§ **Source records**:
——

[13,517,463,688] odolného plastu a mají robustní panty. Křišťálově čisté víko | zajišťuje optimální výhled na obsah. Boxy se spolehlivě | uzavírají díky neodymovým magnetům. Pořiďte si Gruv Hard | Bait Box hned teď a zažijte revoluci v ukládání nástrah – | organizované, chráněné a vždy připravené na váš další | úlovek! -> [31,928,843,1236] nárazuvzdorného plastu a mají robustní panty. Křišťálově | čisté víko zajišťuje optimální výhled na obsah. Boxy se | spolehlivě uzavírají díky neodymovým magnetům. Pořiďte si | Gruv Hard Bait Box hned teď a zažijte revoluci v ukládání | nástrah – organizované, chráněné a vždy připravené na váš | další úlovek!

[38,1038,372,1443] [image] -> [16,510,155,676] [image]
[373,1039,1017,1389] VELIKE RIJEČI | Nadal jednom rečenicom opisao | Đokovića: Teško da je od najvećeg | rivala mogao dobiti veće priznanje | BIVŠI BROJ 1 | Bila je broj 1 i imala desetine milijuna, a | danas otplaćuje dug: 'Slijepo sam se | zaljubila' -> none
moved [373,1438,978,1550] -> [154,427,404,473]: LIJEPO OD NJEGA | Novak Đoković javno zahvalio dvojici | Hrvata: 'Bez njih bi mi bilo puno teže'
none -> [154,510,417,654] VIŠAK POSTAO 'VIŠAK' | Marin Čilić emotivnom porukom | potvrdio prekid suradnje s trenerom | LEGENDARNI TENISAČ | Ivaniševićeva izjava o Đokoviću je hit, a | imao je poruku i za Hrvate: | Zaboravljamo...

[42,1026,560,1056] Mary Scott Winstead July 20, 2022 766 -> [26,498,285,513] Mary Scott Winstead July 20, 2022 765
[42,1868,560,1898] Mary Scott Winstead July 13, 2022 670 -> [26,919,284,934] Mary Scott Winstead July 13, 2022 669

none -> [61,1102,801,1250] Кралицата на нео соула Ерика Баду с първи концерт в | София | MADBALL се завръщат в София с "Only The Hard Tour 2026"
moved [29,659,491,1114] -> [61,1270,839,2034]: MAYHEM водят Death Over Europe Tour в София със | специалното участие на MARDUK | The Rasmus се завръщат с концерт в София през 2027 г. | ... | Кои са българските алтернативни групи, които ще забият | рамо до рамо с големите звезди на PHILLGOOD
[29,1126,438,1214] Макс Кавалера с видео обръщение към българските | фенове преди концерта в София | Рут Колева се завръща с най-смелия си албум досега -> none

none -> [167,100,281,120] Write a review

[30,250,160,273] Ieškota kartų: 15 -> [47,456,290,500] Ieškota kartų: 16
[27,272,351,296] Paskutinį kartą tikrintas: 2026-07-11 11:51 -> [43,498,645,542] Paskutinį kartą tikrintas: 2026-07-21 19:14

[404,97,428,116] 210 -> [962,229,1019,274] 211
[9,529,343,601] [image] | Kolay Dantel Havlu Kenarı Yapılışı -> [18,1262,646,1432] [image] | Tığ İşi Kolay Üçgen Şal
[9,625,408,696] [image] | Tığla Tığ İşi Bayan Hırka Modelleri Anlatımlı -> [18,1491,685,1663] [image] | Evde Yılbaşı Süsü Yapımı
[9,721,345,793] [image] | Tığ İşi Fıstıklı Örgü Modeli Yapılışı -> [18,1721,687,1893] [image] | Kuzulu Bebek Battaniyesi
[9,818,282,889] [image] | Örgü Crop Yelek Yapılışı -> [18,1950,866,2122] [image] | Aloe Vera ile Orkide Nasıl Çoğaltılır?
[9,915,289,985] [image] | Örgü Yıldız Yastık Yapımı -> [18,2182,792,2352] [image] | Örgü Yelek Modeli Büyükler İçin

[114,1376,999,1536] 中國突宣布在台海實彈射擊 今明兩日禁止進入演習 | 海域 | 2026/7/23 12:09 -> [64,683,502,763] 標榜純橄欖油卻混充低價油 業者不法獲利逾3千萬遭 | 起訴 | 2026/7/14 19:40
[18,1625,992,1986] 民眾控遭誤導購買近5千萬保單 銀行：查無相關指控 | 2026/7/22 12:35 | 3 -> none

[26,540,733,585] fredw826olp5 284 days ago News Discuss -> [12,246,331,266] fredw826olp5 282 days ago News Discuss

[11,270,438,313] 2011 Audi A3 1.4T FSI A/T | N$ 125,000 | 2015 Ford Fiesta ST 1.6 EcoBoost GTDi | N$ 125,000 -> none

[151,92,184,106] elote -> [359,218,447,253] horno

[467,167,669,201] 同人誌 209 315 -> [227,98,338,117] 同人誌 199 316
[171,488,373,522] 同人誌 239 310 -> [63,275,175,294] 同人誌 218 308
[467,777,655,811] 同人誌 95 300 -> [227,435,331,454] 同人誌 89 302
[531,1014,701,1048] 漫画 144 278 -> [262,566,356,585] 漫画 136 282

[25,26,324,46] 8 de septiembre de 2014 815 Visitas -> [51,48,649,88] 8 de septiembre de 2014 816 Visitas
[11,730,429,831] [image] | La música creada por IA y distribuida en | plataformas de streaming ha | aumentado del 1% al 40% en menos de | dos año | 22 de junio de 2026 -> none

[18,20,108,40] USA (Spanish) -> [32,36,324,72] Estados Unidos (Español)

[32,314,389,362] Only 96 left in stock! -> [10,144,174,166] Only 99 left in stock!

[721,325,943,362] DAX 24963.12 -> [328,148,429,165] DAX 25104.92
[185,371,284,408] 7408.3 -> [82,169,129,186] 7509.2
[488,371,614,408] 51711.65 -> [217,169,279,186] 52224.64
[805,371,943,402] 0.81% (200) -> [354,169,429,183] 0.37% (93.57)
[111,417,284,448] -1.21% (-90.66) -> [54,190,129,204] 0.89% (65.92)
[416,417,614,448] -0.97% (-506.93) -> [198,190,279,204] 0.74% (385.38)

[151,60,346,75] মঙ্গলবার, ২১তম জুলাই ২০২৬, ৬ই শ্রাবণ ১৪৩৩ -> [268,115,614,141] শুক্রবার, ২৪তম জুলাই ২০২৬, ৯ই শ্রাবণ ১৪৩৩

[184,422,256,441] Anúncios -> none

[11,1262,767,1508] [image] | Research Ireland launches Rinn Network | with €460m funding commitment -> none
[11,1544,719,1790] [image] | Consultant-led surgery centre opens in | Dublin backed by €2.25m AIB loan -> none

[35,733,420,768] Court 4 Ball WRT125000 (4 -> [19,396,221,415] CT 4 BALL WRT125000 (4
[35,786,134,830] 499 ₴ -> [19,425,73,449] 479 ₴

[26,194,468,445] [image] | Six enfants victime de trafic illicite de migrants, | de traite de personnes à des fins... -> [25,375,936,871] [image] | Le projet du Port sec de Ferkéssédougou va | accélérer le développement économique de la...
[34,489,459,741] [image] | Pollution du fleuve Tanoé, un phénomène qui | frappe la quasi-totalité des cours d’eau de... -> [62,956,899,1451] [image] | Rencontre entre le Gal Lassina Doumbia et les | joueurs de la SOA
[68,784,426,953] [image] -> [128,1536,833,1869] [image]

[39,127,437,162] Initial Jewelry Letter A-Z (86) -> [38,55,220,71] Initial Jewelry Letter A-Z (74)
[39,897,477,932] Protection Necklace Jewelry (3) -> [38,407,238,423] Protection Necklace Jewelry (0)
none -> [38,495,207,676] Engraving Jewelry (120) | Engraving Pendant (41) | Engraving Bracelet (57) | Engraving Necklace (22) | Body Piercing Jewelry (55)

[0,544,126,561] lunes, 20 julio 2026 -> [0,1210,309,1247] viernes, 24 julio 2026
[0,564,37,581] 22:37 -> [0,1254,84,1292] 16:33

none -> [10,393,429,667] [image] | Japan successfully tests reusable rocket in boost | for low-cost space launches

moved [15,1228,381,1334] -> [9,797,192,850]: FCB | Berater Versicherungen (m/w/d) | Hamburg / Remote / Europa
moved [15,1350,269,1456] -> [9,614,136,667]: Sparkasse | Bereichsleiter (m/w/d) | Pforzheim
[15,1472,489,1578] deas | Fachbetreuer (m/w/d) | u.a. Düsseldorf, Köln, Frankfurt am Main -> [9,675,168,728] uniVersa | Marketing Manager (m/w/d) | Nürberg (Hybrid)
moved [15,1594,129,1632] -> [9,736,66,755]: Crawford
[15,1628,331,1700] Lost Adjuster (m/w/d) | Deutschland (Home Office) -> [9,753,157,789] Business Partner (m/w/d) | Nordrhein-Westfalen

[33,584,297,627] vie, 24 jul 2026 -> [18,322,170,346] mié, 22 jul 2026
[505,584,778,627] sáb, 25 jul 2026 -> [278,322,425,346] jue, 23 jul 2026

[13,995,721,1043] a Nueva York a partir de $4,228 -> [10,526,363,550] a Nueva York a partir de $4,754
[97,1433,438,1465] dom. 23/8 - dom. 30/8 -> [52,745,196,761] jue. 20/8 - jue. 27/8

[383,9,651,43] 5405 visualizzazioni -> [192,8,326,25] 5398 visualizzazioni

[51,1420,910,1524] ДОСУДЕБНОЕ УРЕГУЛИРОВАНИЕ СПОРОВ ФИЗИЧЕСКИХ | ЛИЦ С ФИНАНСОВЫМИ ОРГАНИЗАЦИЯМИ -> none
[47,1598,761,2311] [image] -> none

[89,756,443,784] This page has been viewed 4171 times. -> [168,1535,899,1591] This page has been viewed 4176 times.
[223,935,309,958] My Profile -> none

——

§ **Try it**:
All that is needed is the exact run of lines above from the line containing "[39,897,477,932] Protection Necklace" through the line containing "none -> [10,393,429,667]", both of them included.

§ **Answer for this exercise**:
[39,897,477,932] Protection Necklace Jewelry (3) -> [38,407,238,423] Protection Necklace Jewelry (0)
none -> [38,495,207,676] Engraving Jewelry (120) | Engraving Pendant (41) | Engraving Bracelet (57) | Engraving Necklace (22) | Body Piercing Jewelry (55)

[0,544,126,561] lunes, 20 julio 2026 -> [0,1210,309,1247] viernes, 24 julio 2026
[0,564,37,581] 22:37 -> [0,1254,84,1292] 16:33

none -> [10,393,429,667] [image] | Japan successfully tests reusable rocket in boost | for low-cost space launches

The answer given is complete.